Biologics — medicines that include products from living organisms, such as recombinant proteins, peptides and vaccines — have revolutionised the management of a range of a range of conditions, such as diabetes, inflammatory diseases (e.g. rheumatoid arthritis and inflammatory bowel disease [IBD]) and cancer. Although they have been in clinical use for a long time — almost 100 years in the case of insulin — their development and use have increased dramatically over the past two decades, owing to advances in biotechnology and a new understanding of biology and disease processes. In 2018, eight out of ten top selling medicines (global sales in US$) were biologics[1]
.

Biologics differ from chemically derived ‘conventional’ medicines in many ways, with implications on production, administration, clinical efficacy and cost. Compared with small-molecule drugs, such as aspirin, biotherapeutics are generally of significant higher molecular weight and have an inherently heterogeneous structure. As large and complex molecules, biologics are extremely sensitive to the physical and chemical conditions of the gastrointestinal (GI) environment. It is because of this sensitivity that, with a few exceptions, biologics are currently administered by injection.

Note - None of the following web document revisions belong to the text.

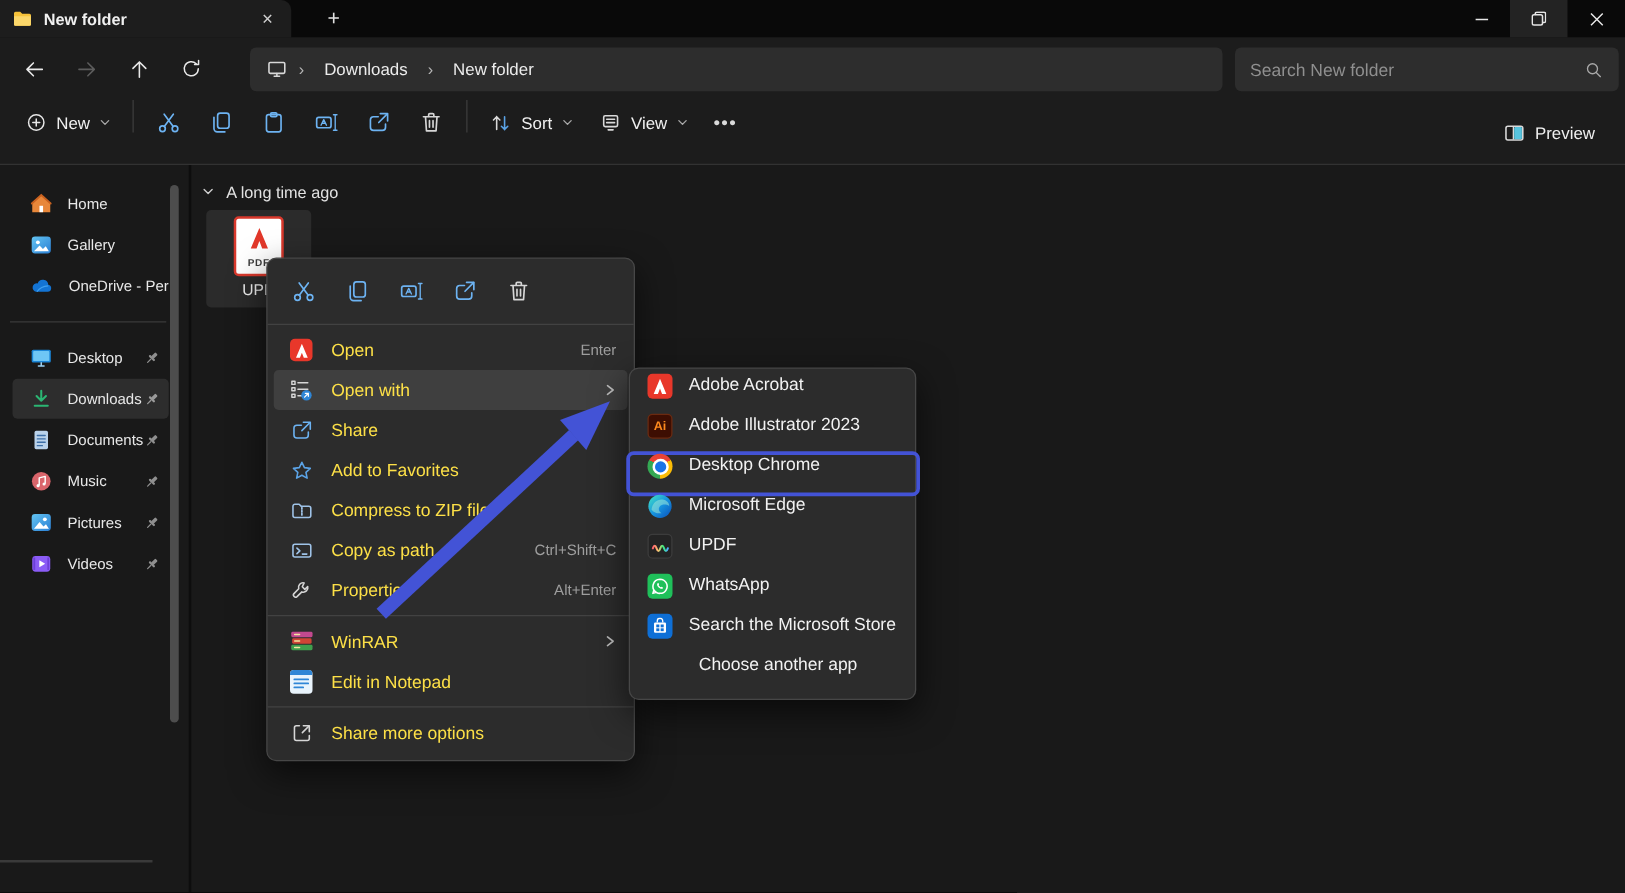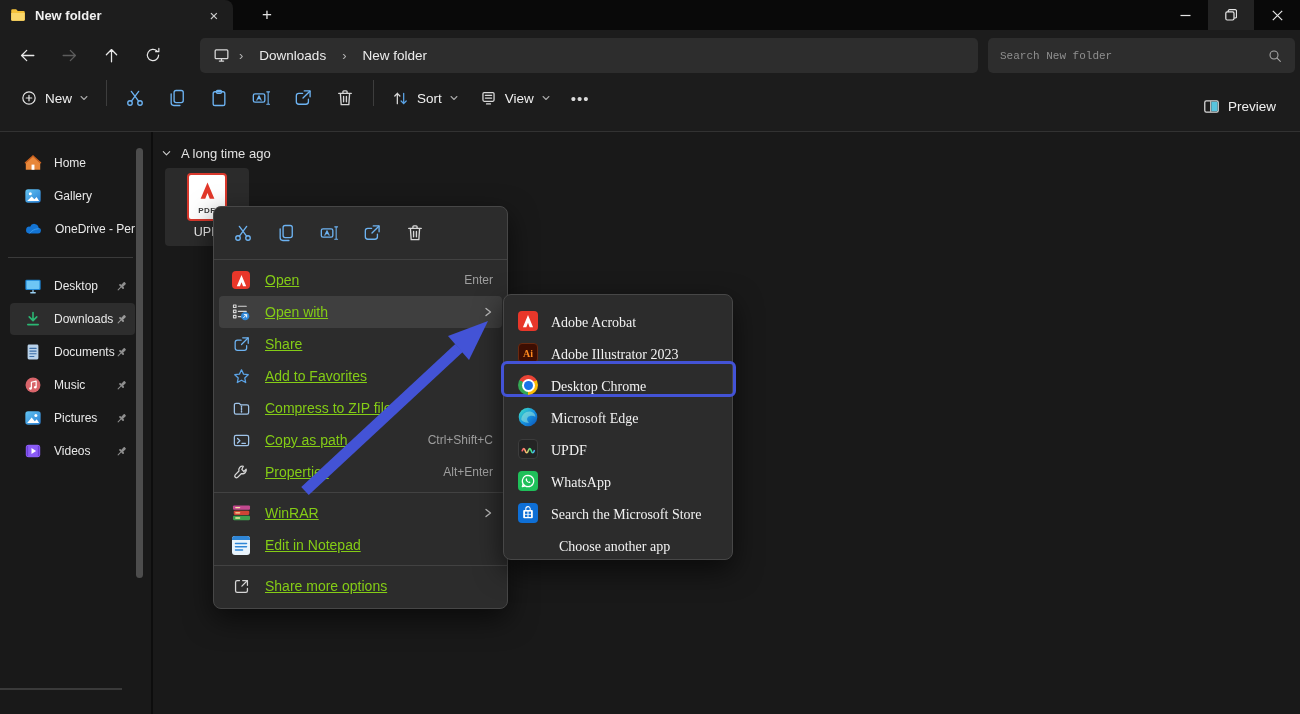"Search New folder" .searchbox input { font-family: Liberation Mono, monospace -> Liberation Sans, sans-serif; font-size: 11px -> 14px }
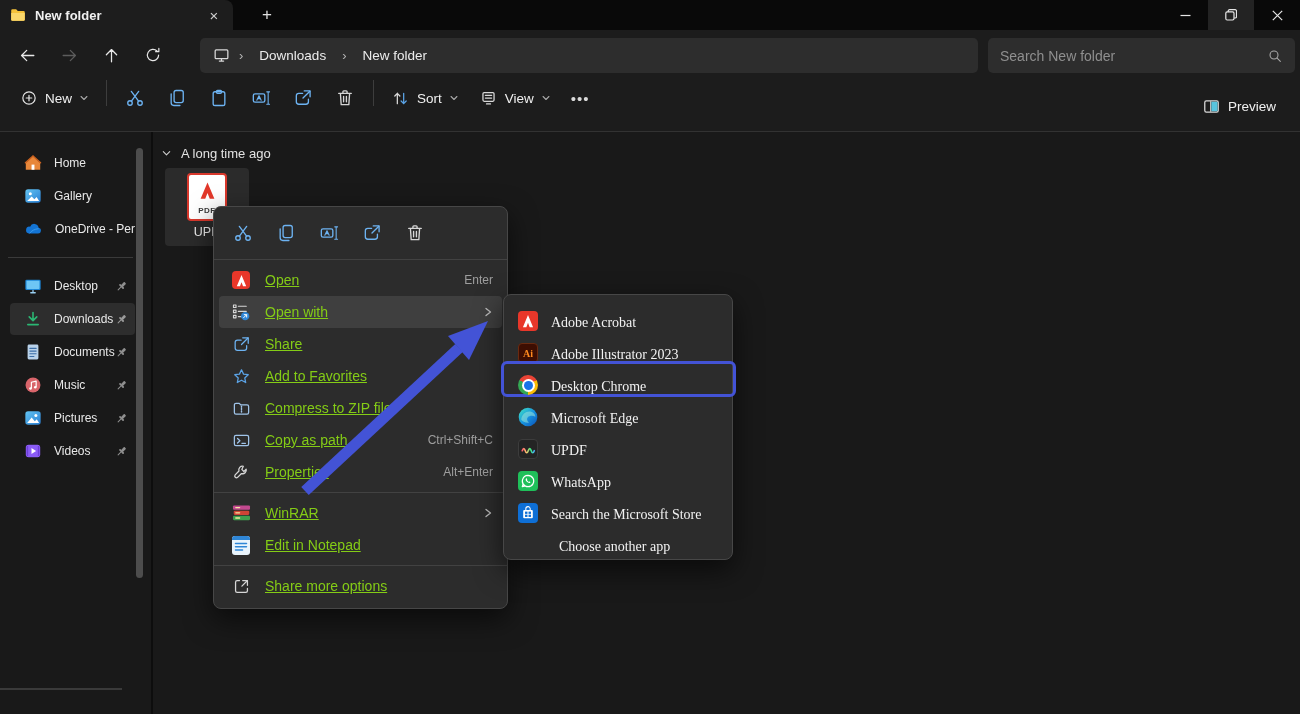"Open" .mi-label { color: #84cc16 -> #fde047; text-decoration: underline -> none }
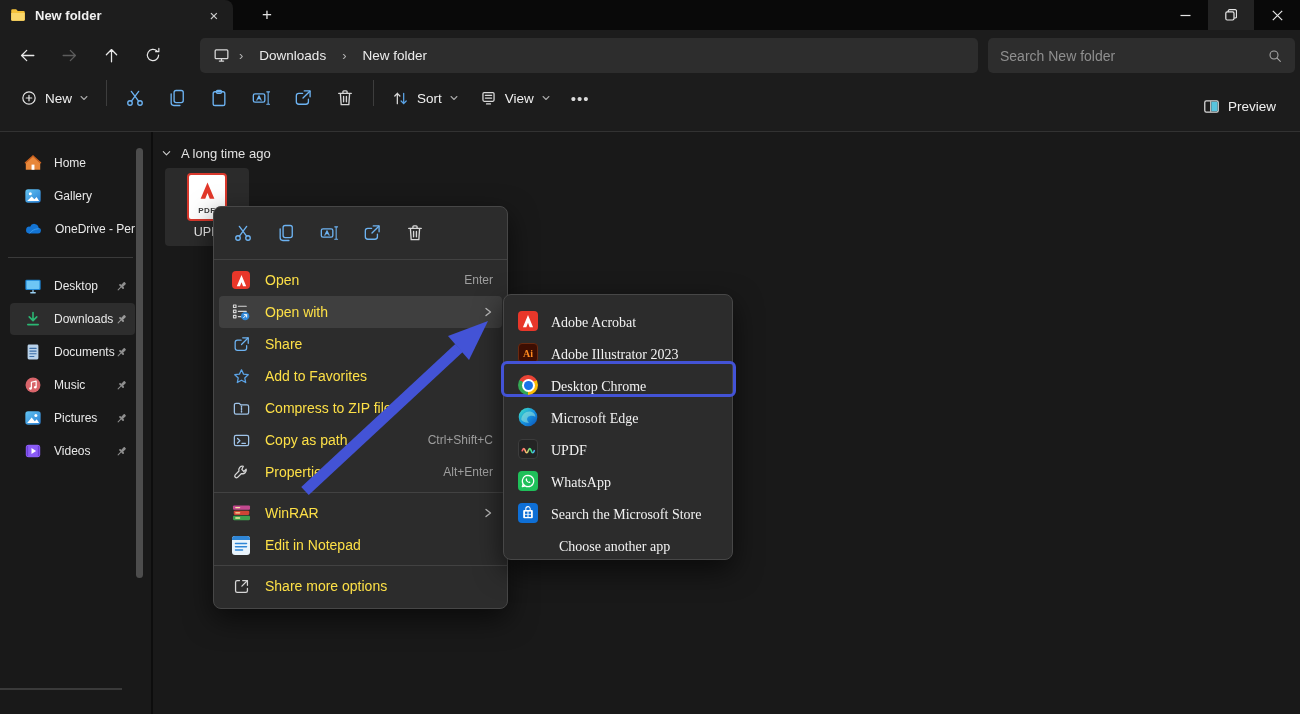"Adobe Acrobat" .smi { align-items: flex-end -> flex-start; font-family: Liberation Serif, serif -> none }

However, oral administration is the most convenient and preferred method of drug administration[2],[3],[4],[5]
. Ingestion also offers additional benefits compared with administration by injection: for example, oral administration of insulin more closely mimics the physiology of endogenous insulin secreted by the pancreas, which leads to decreased levels of systemic insulin, and minimises hypoglycaemic episodes and weight gain problems[6]
. In addition, oral administration of insulin also reduces needle-related complications and cost.

Despite research into the oral delivery of biologics taking place for almost a century, the current clinical reality remains unchanged in terms of therapeutic administration[7],[8],[9]
. However, the proliferation of biologics available on the market has intensified this research activity. Coupled with recent advances in materials, research into oral delivery of biologics is increasingly producing more clinically relevant drug-delivery technologies, with the potential to make oral administration of biologics a viable option.

This article provides an overview of the drug delivery of biologics and recent advances in this field. The process of producing biologics is not within the scope of this article.

Physiological barriers to oral delivery of biologics

A major challenge in achieving clinically relevant oral delivery of biologics is overcoming the multiple physiological barriers in the GI tract (GIT), which are designed to prevent the uptake of foreign materials, including harmful pathogens or their products, from the external environment (i.e. gut lumen; see Figure 1).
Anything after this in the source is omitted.